Pink ribbons commemorate those with breast cancer.
Pink ribbons commemorate those with breast cancer.

Credit: URLgoeshere on Flickr, under Creative Commons (CC BY-NC-SA 2.0)

(WOMENSENEWS)–A big data mining and analysis project promises to boost women’s chances of receiving the most effective treatments no matter where they live.

Who Dies of breast cancer in the U.S.?

While doctors, patients and governmental organizations often have different ways of defining breast cancer survival, one common definition is the overall five-year survival rate, which measures the survival of cancer patients compared to the general population.

The National Cancer Institute estimates that the five-year relative survival rate for American women with breast cancer was 89.7 percent from 2003 to 2009, meaning that almost 90 percent of women initially diagnosed with the disease were alive after five years. However, the five-year relative survival rate does not indicate if the cancer has been cured or if treatment has been completed.
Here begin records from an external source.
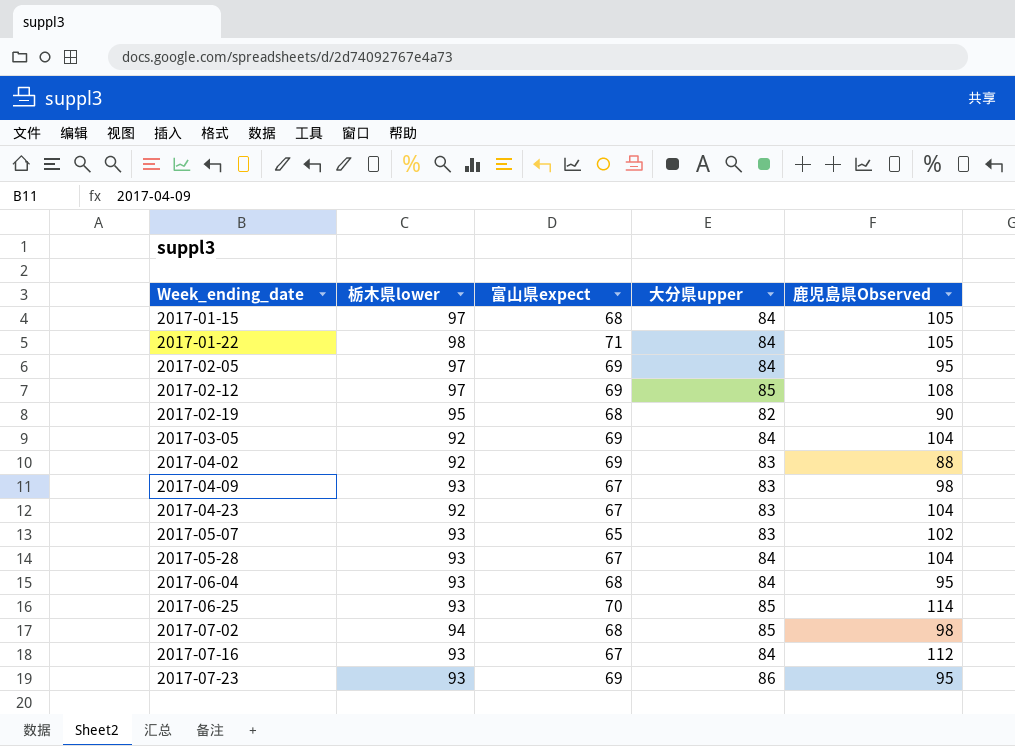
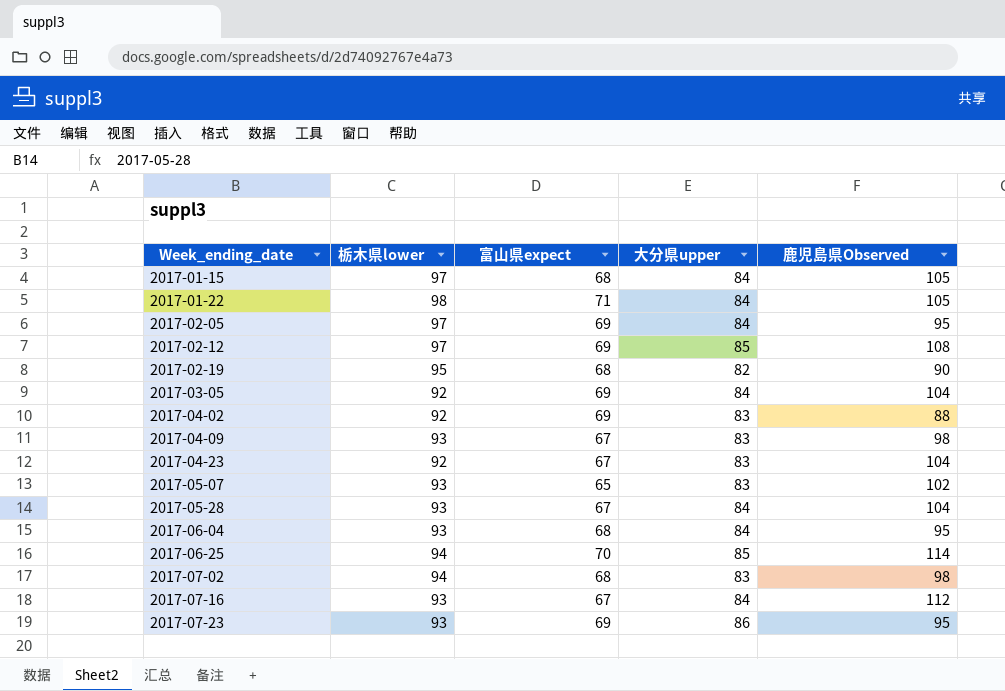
2017-06-25 | 栃木県lower: 93 -> 94
2017-07-02 | 大分県upper: 85 -> 83

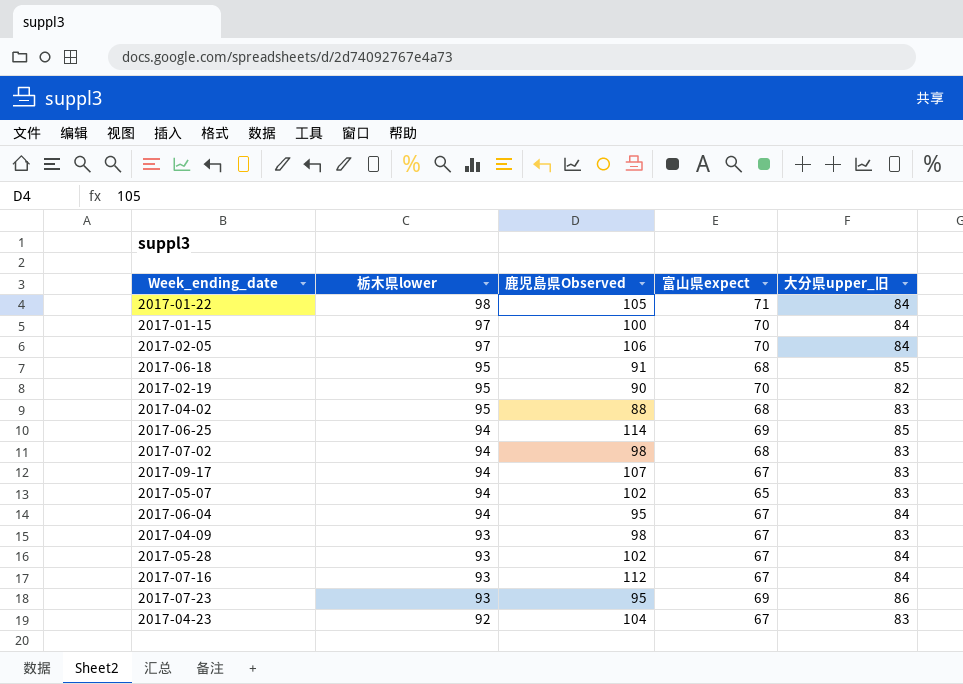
row order: Week_ending_date ascending -> 栃木県lower descending
column 鹿児島県Observed | position: 5 -> 3
column name: 大分県upper -> 大分県upper_旧
row 2017-02-12: 97 | 69 | 85 | 108 -> none
row 2017-03-05: 92 | 69 | 84 | 104 -> none
2017-01-15 | 鹿児島県Observed: 105 -> 100
2017-01-15 | 富山県expect: 68 -> 70
2017-02-05 | 鹿児島県Observed: 95 -> 106
2017-02-05 | 富山県expect: 69 -> 70
row 2017-06-18: none -> 95 | 91 | 68 | 85
2017-02-19 | 富山県expect: 68 -> 70
2017-04-02 | 栃木県lower: 92 -> 95
2017-04-02 | 富山県expect: 69 -> 68
2017-06-25 | 富山県expect: 70 -> 69
row 2017-09-17: none -> 94 | 107 | 67 | 83
2017-05-07 | 栃木県lower: 93 -> 94
2017-06-04 | 栃木県lower: 93 -> 94
2017-06-04 | 富山県expect: 68 -> 67
2017-05-28 | 鹿児島県Observed: 104 -> 102

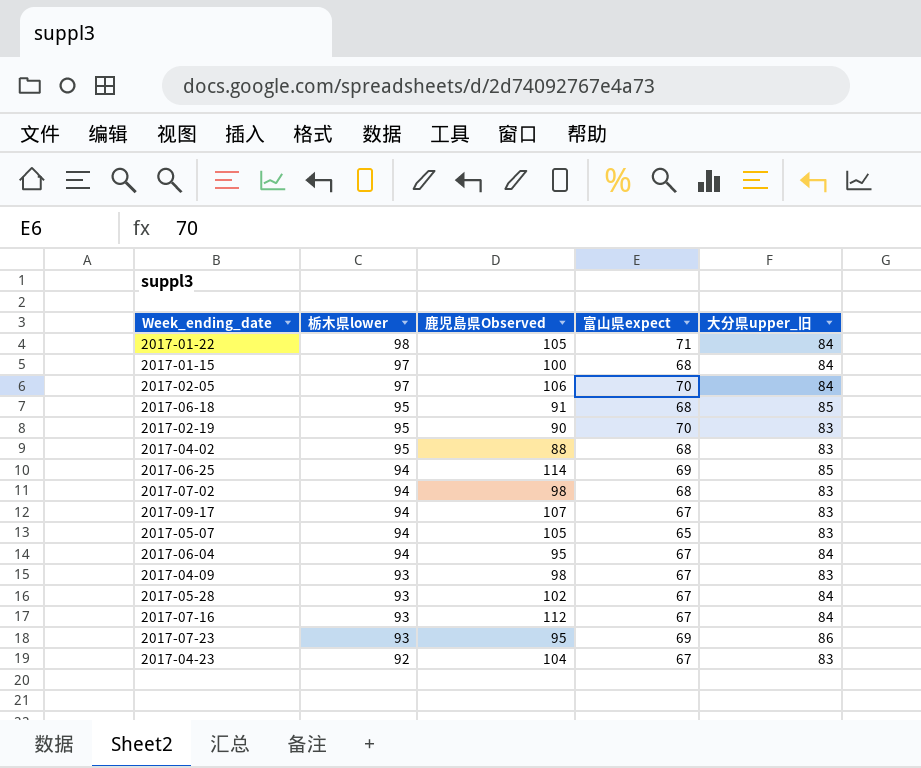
2017-01-15 | 富山県expect: 70 -> 68
2017-02-19 | 大分県upper_旧: 82 -> 83
2017-05-07 | 鹿児島県Observed: 102 -> 105

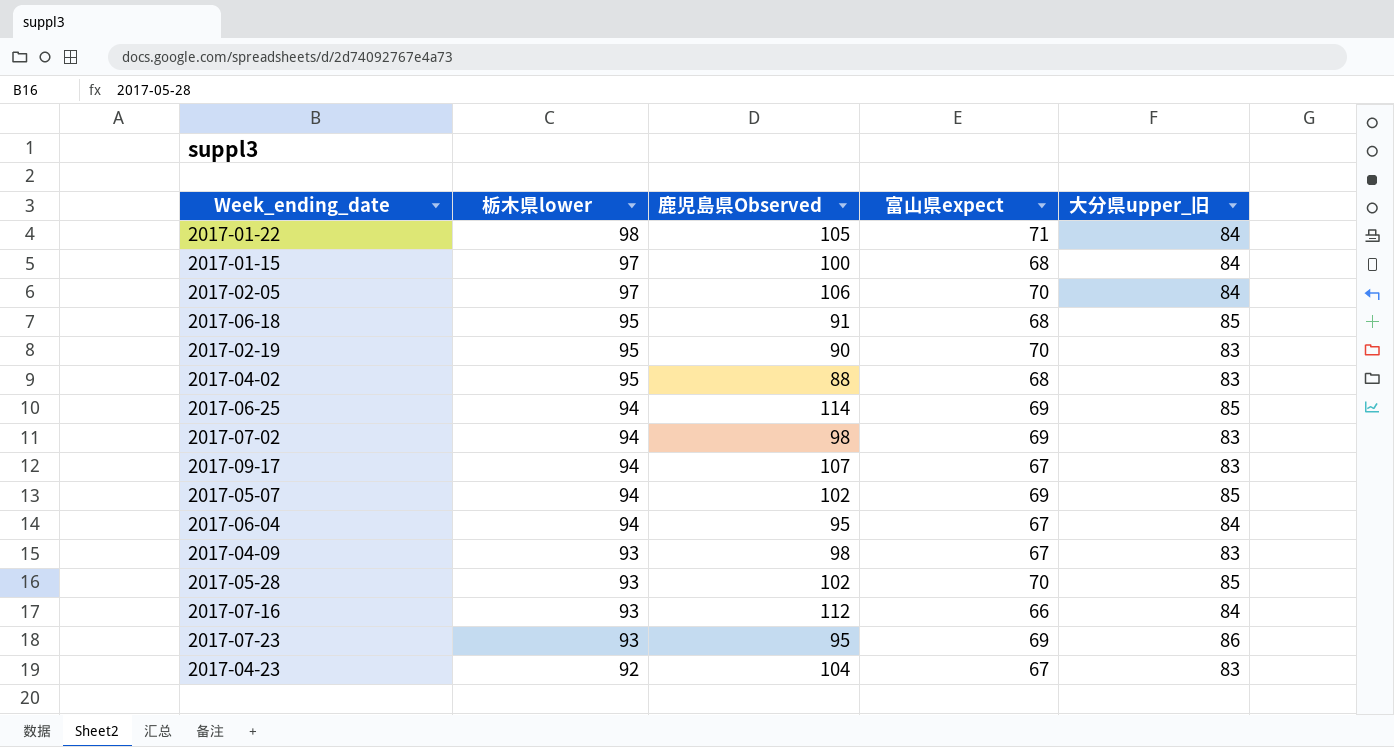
2017-07-02 | 富山県expect: 68 -> 69
2017-05-07 | 鹿児島県Observed: 105 -> 102
2017-05-07 | 富山県expect: 65 -> 69
2017-05-07 | 大分県upper_旧: 83 -> 85
2017-05-28 | 富山県expect: 67 -> 70
2017-05-28 | 大分県upper_旧: 84 -> 85
2017-07-16 | 富山県expect: 67 -> 66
The National Cancer Institute reports these trends:

Older women are more likely to die. The median age of death was 68 years from 2006 to 2010. About 0.9 percent of those who died were 20- to 34-year-olds, 5.3 percent were 35 to 44. Risk rises in mid-life: 14.6 percent were 45 to 54; 21.6 percent were 55 to 64; 20.2 percent between 65 and 74; 21.5 percent were 75 to 84; 15.9 percent were 85 and older.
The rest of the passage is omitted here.